В начале XXI века один за другими стали появляться фильмы об иллюзионистах, магах и фокусниках. Над секретами их ремесла бьются коллеги-конкуренты, журналисты и простые рационалисты, для которых никакая магия на радость, если ее нельзя разоблачить. Как правило,такие сюжеты завершаются поражением разоблачителей. В крайнем случае, они удовлетворяются некой разгадкой,но зрители предупреждены: эта разгадка ложная. Просто потому,что никаких секретов ремесла у мага имярек нет: это не ремесло, это магия.
Вильям Бруй похож на таких магов, чудесно творящих перед публикой чудеса. В этом нет никакой профанации: если человек умеет летать,почему бы не порадовать этим современников.Хотя они все равно не поверят в полет.
Магия Бруя особой, эстетической природы и облагает солидной генеалогией. Он, возможно, единственный из ныне работающих художников, практикующих нонфигуративное искусство, который способен непосредственно переживать космический пафос русского авангарда десятых-двадцатых годов прошлого века. Для прочих современников космизм Малевича или Татлина – архивный фонд, тема академического исследования, и не более того. Воспоминания о том, как изобретатели супрематизма и контррельефов делили между собой небо и землю (небо досталось Малевичу),-всего лишь характерный анекдот. Но сами ни делили сферы совершенно всерьез.
Юный Вильям Бруй в Ленинграде слушал рассказы о «причудах» двадцатых годов из первых уст. В том числе и от художника, историка искусства Валентина Яковлевича Бродского.
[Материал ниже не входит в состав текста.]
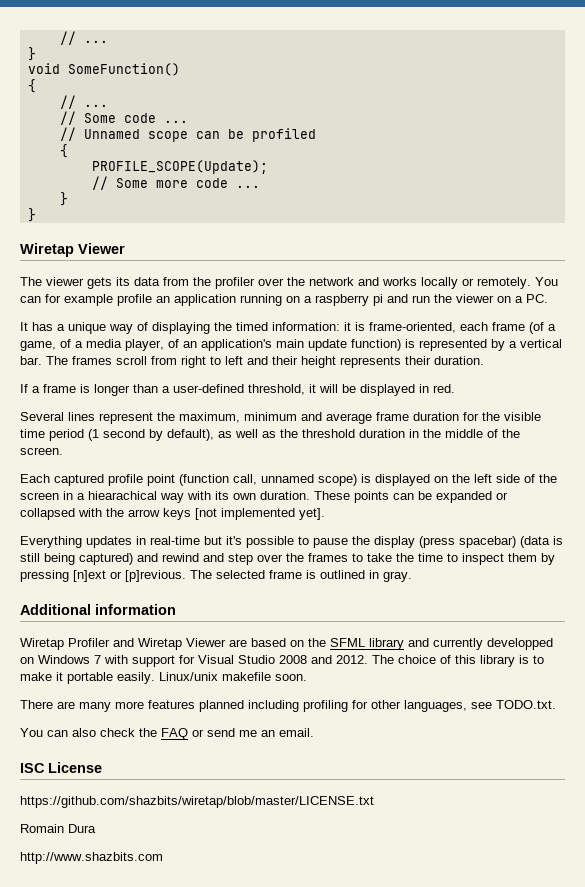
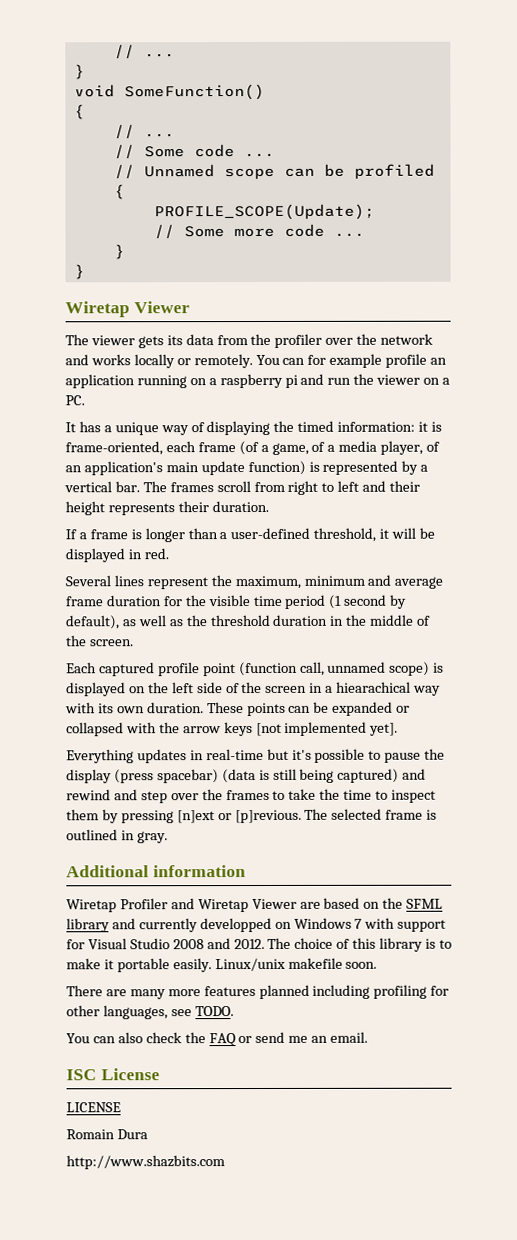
- There are many more features planned including profiling for other languages, see TODO.txt.
+ There are many more features planned including profiling for other languages, see TODO.
- https://github.com/shazbits/wiretap/blob/master/LICENSE.txt
+ LICENSE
Тогда пафос авангарда был еще жив, никакой соцреализм, вопреки пошлым представлениям, связи не рвал, тайное знание передавалось от поколения к поколению.
Другое дело, что, как правило,это знание уводило его обладателей на другой путь, в бдительное сбережение «секретов». Вильям Бруй спроецировал на русский космизм иные духовные опыты: от темных откровений александрийских гностиков и психоделического транса до поисков потеренного колена Израилева и психологических теорий двадцатых годов. Он живет в остром и веселом ощущении скорой катастрофы, которая постигнет этот мир, сам себя загнавший в ловушку, и высчитывает знаки этой катастрофы повсюду.
Он не любит то искусство, которое в России называют «актуальным», поскольку не находит в нем космической, магической милы, необходимой для того, чтобы искусство было искусством.
" Актуальное", впрочем отвечает ему взаимностью.
“Temple” Бруя – создаваемая им на протяжении десятилетий серия картин, в которых он перебирает все сохранившиеся варианты плана Иерусалимского храма,- не просто эксплуатация удачно придуманного приема, но и археология, алхимия и медитация, вместе взятые.
Возможно, если Храм и возродится, то произойдет это не в камне, а в красках. В красках Вильяма Бруя.